Google was not having this opportunity.

------
coreyrecvlohe
Let me just say from experience that Facebook ads haven't really generated the
same type of return as Google ads. The thing about Google ads is that they are
really good at capturing demand that is already out there, like for instance
in a niche market where people are looking for a particular product or service
(example, search "bike" and get advertisements for bikes of different types,
etc.)

What I find is that money spent on Google is money spent on trying to get
infront of people "who know what they're looking for." With FB, it's sort of
the other way around, where you have all these people you can get infront of,
but the demand is more opaque, and you're really searching for it instead of
capturing established channels like with Google search terms.

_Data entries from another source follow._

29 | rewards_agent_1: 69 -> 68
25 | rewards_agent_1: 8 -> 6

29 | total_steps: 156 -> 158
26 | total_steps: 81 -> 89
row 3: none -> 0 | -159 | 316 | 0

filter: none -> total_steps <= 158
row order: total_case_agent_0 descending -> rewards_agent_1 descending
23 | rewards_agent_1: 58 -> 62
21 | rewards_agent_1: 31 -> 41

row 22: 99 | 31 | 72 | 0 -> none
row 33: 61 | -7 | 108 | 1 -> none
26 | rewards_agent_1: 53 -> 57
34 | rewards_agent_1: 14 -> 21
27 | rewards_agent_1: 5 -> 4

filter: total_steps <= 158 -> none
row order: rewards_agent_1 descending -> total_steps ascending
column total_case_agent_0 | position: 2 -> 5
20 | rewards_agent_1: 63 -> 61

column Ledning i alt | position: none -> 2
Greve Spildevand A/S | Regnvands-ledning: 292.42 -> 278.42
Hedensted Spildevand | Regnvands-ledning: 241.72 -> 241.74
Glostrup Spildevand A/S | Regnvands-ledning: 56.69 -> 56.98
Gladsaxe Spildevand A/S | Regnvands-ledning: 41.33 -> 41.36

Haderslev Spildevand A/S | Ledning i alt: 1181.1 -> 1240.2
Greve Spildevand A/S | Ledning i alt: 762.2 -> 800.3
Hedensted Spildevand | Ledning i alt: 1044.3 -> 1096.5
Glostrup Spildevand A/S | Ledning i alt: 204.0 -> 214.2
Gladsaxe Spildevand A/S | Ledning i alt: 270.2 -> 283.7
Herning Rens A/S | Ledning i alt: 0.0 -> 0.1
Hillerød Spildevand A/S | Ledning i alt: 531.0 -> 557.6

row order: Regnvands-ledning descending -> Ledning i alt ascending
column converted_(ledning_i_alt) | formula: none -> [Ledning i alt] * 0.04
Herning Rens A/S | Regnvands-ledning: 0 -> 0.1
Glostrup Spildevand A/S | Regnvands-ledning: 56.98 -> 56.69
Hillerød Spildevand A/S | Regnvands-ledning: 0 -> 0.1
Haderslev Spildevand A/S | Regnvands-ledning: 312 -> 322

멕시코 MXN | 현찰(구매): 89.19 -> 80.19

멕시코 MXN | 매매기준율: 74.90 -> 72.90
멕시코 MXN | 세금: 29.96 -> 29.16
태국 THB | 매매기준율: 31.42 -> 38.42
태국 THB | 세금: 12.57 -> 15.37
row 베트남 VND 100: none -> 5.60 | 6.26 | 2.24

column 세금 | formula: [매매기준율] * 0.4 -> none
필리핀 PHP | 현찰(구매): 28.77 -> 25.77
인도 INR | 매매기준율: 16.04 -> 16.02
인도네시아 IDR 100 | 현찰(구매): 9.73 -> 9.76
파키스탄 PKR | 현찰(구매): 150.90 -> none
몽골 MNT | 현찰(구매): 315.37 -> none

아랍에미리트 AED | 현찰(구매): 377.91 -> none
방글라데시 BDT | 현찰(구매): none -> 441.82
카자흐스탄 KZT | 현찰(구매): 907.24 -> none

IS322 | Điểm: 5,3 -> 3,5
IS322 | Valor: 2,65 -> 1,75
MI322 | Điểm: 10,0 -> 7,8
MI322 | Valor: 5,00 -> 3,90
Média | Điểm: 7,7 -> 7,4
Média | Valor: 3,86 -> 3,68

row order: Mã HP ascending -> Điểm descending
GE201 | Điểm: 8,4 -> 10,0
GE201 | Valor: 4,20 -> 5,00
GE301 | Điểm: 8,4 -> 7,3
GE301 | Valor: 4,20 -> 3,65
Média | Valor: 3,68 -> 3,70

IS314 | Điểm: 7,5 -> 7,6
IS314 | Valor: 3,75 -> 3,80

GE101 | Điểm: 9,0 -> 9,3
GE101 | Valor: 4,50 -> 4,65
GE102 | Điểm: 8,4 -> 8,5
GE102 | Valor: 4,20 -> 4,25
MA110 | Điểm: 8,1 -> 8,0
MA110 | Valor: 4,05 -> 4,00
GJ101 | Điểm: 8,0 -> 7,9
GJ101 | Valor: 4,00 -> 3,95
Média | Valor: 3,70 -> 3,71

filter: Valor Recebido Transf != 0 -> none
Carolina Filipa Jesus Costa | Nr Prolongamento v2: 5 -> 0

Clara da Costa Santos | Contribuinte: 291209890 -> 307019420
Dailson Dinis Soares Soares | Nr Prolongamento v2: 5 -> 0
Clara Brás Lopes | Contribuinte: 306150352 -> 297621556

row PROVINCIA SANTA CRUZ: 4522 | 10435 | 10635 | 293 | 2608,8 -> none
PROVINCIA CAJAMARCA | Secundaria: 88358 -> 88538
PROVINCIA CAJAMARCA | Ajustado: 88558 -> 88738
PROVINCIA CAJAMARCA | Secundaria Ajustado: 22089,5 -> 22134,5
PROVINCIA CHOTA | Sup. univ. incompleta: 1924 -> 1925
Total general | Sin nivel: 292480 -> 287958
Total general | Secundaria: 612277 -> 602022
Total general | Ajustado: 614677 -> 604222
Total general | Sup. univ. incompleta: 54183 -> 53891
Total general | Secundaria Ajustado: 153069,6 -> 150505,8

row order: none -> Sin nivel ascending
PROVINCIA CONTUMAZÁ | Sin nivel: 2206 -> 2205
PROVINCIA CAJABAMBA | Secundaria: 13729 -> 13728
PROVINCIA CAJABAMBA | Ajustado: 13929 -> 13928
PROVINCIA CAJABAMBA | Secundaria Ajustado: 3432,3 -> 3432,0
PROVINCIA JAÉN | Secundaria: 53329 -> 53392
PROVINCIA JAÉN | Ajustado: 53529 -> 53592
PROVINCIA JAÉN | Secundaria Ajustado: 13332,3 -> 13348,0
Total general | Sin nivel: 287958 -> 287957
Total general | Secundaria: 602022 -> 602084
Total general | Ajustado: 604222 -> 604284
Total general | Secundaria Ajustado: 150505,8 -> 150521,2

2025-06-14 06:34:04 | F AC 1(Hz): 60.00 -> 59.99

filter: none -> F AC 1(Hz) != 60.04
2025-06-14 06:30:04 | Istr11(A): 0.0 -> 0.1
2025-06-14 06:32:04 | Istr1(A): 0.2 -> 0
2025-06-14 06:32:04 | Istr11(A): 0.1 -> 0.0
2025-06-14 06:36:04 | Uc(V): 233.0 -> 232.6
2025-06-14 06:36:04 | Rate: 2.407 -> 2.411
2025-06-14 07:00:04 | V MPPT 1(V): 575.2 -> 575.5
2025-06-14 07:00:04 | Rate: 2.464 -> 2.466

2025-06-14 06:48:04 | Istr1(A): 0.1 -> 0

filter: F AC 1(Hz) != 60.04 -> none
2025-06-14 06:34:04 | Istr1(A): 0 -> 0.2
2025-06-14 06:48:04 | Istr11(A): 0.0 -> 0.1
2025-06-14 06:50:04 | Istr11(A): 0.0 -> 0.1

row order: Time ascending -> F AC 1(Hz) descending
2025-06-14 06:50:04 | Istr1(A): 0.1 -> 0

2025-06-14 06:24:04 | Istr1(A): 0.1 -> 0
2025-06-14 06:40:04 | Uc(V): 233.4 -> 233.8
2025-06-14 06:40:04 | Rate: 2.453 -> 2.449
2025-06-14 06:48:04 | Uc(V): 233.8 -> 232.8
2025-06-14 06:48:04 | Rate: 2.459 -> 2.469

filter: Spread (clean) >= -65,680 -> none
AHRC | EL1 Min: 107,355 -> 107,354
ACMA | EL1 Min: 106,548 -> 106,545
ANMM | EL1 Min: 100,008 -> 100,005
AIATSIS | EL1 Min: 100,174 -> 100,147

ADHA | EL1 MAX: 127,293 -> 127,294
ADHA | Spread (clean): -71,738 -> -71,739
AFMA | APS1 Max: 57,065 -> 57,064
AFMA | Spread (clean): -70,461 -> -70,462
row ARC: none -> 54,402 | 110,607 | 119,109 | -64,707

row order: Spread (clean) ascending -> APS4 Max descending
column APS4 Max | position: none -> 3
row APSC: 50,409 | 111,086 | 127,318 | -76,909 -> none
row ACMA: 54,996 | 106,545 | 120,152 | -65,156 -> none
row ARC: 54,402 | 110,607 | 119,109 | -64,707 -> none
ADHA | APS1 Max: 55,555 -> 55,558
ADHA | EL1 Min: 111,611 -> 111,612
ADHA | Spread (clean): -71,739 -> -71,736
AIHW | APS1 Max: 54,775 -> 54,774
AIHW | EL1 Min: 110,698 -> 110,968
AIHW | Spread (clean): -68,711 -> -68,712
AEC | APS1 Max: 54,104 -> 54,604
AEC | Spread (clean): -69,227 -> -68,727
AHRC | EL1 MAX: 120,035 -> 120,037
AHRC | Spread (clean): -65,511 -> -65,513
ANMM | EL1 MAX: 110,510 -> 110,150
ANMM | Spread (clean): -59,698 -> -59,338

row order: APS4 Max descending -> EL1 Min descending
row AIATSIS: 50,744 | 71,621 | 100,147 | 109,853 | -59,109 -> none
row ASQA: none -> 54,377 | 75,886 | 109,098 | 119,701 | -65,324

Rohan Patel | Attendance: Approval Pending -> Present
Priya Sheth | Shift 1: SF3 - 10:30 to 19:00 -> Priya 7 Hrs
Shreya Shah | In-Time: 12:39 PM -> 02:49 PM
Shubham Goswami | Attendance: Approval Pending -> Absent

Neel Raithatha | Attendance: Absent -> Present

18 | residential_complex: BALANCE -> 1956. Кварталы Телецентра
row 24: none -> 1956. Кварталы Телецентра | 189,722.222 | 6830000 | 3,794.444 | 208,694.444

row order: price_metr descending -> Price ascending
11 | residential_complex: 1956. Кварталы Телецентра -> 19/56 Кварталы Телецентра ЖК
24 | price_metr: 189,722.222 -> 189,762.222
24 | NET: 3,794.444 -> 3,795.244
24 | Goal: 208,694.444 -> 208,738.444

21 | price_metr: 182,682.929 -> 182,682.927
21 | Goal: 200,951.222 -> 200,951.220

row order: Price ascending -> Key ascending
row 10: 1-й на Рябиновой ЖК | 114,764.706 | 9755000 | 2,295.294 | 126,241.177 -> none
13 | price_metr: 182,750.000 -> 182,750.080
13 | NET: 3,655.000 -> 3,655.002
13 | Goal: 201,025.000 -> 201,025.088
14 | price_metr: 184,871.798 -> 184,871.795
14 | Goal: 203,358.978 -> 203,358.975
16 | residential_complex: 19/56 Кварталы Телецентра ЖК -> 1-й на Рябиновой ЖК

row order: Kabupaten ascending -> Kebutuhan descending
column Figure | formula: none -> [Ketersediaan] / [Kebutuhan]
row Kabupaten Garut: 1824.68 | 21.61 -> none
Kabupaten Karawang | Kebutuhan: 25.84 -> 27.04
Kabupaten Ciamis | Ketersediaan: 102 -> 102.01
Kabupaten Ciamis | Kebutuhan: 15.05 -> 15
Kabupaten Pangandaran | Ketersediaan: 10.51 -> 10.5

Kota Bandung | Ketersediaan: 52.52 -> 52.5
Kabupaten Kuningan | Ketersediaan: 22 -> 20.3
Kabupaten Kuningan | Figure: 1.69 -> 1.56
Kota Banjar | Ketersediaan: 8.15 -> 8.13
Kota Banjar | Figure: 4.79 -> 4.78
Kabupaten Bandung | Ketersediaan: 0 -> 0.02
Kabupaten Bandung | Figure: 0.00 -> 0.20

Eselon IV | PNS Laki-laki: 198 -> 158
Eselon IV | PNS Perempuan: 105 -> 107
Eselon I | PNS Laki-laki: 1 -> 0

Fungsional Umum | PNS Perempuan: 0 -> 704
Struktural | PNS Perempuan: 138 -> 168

All of this is really just chatter, only FB can know how to monetize FB,
because they have the data, they have the information required to make a
decision on what to do, and chances are, like with Google (remember in the
early days they had no business model), they'll figure it out through just
sheer luck or chance. What's amazing is that they have gotten this far
already.

------
gwern
Facebook’s 2015 revenues will be >$28 billion —Adam Rifkin, TechCrunch:
<http://predictionbook.com/predictions/1821>

Did Rifkin make any other specific predictions? I thought about including each
source of revenue as a prediction but wasn't sure whether those predictions
were anywhere near as interesting/important as the overall sum.

------
iamgoat
So this article assumes Google is going to stay flat the next 5 years at 28
billion? Facebook has a lot of catching up to do, but Google isn't planning to
sit on its thumbs AFAIK.

As a company, Google is way more important than Facebook. Facebook connects
people, something that isn't difficult to do in ten other ways with 100s of
different services. Google on the other hand seems to be really trying to
change the world. Much like the Virgin Group.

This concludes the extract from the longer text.